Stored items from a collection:
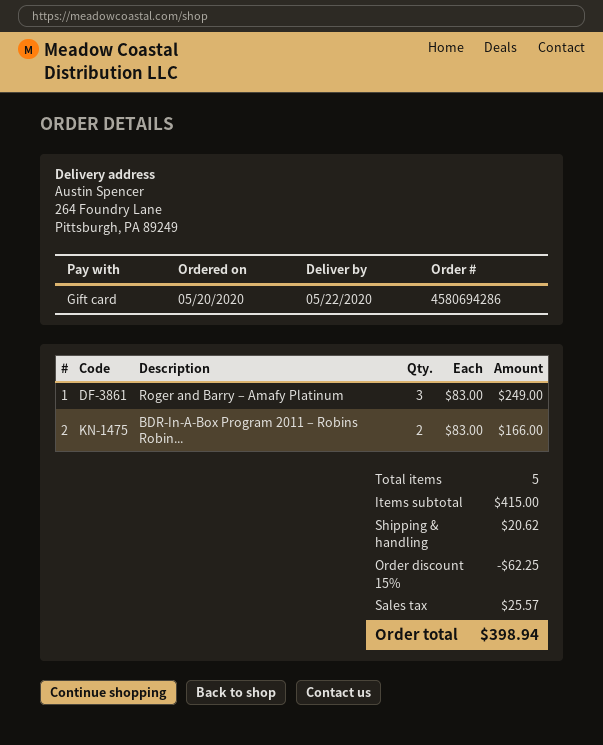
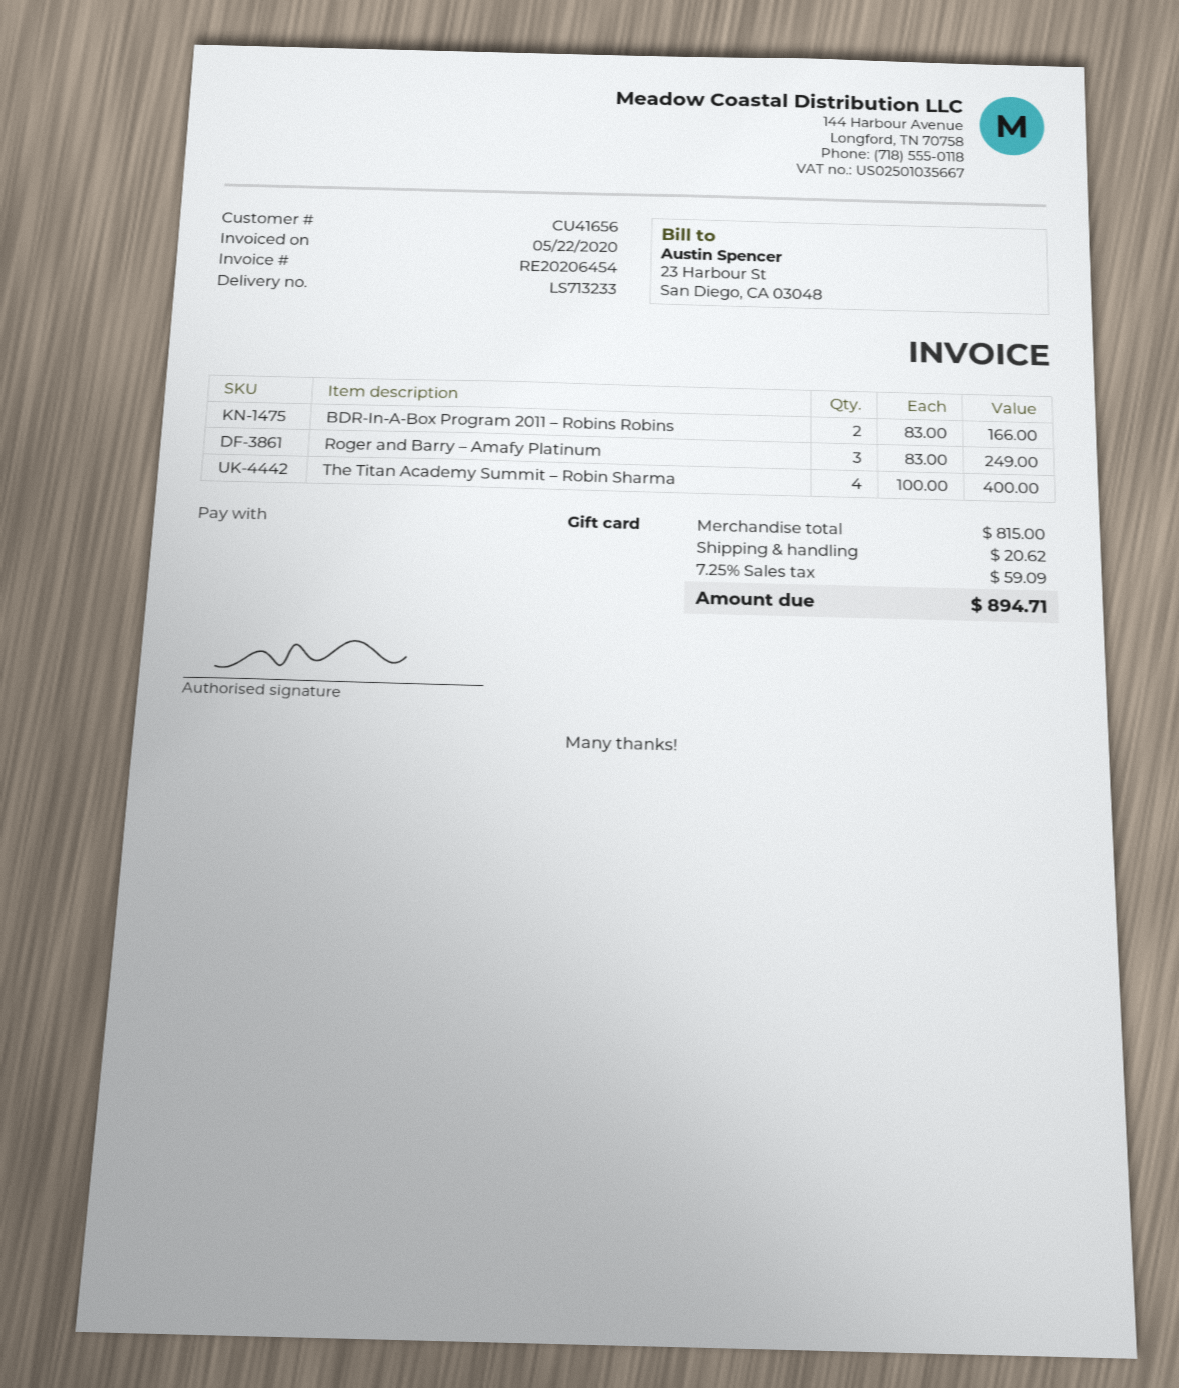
The Titan Academy Summit – Robin Sharma: none -> 4 x 100.00 = 400.00
subtotal: 415.00 -> 815.00
discount: 15% = 62.25 -> none
tax: 25.57 -> 59.09
total: 398.94 -> 894.71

# Task details:
Transcribe the records above exactly, without images.

# Reply to the exercise:
The Titan Academy Summit – Robin Sharma: none -> 4 x 100.00 = 400.00
subtotal: 415.00 -> 815.00
discount: 15% = 62.25 -> none
tax: 25.57 -> 59.09
total: 398.94 -> 894.71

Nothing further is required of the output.